The answer must consist of every line from the data that holds the string "border".

▸ **INFORMATION SHOWN**

● ● ●

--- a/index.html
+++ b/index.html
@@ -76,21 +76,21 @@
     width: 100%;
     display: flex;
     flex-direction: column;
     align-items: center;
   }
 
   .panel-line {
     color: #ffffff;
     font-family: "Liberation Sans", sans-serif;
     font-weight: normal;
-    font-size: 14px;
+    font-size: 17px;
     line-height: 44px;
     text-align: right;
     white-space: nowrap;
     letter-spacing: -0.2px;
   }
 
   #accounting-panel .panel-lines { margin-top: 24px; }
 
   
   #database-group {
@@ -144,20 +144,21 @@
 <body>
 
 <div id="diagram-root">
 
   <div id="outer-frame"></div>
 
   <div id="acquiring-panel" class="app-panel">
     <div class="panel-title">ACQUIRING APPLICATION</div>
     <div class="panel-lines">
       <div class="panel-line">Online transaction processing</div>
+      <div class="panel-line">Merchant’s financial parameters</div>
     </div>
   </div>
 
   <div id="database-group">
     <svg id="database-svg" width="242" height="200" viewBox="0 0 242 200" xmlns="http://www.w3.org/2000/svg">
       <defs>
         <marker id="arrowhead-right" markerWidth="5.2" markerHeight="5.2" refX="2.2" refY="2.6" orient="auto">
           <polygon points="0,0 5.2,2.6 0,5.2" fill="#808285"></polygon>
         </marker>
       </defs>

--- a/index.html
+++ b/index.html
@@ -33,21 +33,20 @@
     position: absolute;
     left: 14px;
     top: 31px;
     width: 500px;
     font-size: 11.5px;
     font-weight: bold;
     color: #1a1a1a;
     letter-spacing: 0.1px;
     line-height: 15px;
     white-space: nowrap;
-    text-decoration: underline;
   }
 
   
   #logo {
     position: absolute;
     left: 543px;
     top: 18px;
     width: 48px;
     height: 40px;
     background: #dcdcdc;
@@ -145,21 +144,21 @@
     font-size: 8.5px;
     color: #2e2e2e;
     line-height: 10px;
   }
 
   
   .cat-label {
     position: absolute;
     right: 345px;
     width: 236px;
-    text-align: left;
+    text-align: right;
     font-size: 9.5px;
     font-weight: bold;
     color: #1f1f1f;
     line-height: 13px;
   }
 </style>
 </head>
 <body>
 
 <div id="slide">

● ● ●

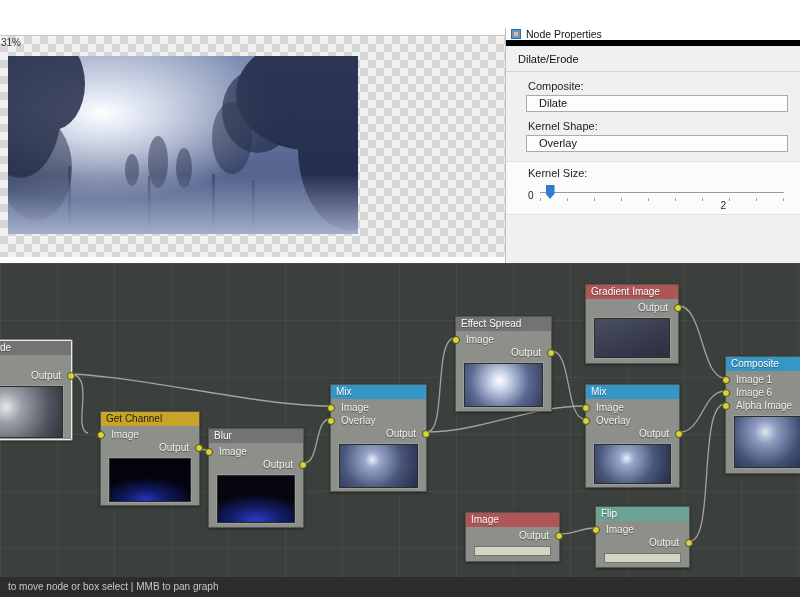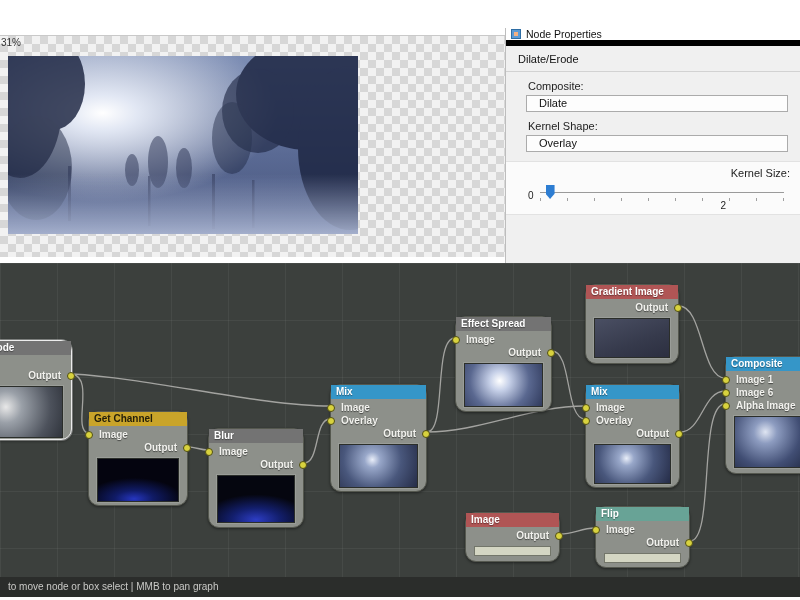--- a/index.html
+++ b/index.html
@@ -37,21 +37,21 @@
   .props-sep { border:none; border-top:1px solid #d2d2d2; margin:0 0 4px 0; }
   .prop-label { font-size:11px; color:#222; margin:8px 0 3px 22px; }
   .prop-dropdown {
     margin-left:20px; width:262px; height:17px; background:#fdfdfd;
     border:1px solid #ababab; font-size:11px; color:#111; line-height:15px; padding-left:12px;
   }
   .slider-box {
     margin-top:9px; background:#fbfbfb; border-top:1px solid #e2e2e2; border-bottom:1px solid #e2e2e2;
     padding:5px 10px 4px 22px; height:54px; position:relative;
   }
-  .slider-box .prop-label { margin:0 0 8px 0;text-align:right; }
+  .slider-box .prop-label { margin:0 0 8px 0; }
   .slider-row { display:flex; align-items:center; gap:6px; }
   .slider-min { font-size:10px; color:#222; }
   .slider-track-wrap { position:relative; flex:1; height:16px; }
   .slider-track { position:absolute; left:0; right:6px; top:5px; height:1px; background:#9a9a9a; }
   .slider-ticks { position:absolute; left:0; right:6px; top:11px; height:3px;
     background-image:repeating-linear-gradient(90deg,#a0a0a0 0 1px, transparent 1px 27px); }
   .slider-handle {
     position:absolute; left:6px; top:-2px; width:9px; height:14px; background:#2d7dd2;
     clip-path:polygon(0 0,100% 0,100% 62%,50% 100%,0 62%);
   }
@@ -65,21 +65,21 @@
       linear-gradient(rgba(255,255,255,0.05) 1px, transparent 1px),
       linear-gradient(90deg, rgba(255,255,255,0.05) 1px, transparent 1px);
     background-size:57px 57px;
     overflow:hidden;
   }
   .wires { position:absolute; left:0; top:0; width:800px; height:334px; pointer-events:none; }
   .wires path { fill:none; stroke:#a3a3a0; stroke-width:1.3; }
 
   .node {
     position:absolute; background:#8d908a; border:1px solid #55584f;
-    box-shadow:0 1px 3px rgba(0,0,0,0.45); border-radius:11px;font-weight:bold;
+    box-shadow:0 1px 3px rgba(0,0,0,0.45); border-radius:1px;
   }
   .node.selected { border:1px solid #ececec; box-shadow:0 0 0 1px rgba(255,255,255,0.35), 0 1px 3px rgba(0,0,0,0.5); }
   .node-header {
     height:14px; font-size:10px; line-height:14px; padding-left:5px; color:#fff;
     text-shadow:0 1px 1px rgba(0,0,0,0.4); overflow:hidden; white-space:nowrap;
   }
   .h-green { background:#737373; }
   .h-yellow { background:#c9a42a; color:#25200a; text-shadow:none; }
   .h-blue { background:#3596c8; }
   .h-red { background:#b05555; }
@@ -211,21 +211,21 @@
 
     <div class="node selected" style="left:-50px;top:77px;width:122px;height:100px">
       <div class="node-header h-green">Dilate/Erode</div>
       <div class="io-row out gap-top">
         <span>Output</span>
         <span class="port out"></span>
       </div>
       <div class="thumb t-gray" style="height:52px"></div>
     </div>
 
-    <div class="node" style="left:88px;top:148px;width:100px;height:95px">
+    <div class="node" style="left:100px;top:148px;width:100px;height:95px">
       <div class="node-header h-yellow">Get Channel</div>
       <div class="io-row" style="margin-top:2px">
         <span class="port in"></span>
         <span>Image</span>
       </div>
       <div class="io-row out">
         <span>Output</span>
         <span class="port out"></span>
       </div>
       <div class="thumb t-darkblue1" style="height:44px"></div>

● ● ●

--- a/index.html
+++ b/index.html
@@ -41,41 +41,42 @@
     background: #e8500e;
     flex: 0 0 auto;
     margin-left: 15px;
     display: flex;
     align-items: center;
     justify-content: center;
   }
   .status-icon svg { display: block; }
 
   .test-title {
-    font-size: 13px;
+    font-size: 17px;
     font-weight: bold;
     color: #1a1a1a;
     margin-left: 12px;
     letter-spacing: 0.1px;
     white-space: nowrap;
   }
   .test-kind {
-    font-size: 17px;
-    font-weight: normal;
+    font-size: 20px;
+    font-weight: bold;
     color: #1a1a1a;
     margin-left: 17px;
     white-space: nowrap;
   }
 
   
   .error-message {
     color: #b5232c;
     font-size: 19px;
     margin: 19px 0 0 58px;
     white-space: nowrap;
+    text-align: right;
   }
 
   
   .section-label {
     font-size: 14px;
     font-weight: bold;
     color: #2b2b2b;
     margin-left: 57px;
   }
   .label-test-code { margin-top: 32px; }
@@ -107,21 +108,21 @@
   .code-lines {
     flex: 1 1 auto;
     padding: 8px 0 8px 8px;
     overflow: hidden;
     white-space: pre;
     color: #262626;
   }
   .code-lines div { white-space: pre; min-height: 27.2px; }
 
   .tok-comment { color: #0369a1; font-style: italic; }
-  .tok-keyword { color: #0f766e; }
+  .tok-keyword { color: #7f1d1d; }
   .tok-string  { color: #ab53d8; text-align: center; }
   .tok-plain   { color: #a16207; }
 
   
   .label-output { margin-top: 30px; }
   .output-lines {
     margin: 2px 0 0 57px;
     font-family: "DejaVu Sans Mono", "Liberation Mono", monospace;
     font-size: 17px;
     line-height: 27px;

● ● ●

▸ **RESULT BELOW**
   .props-sep { border:none; border-top:1px solid #d2d2d2; margin:0 0 4px 0; }
     border:1px solid #ababab; font-size:11px; color:#111; line-height:15px; padding-left:12px;
     margin-top:9px; background:#fbfbfb; border-top:1px solid #e2e2e2; border-bottom:1px solid #e2e2e2;
     position:absolute; background:#8d908a; border:1px solid #55584f;
-    box-shadow:0 1px 3px rgba(0,0,0,0.45); border-radius:11px;font-weight:bold;
+    box-shadow:0 1px 3px rgba(0,0,0,0.45); border-radius:1px;
   .node.selected { border:1px solid #ececec; box-shadow:0 0 0 1px rgba(255,255,255,0.35), 0 1px 3px rgba(0,0,0,0.5); }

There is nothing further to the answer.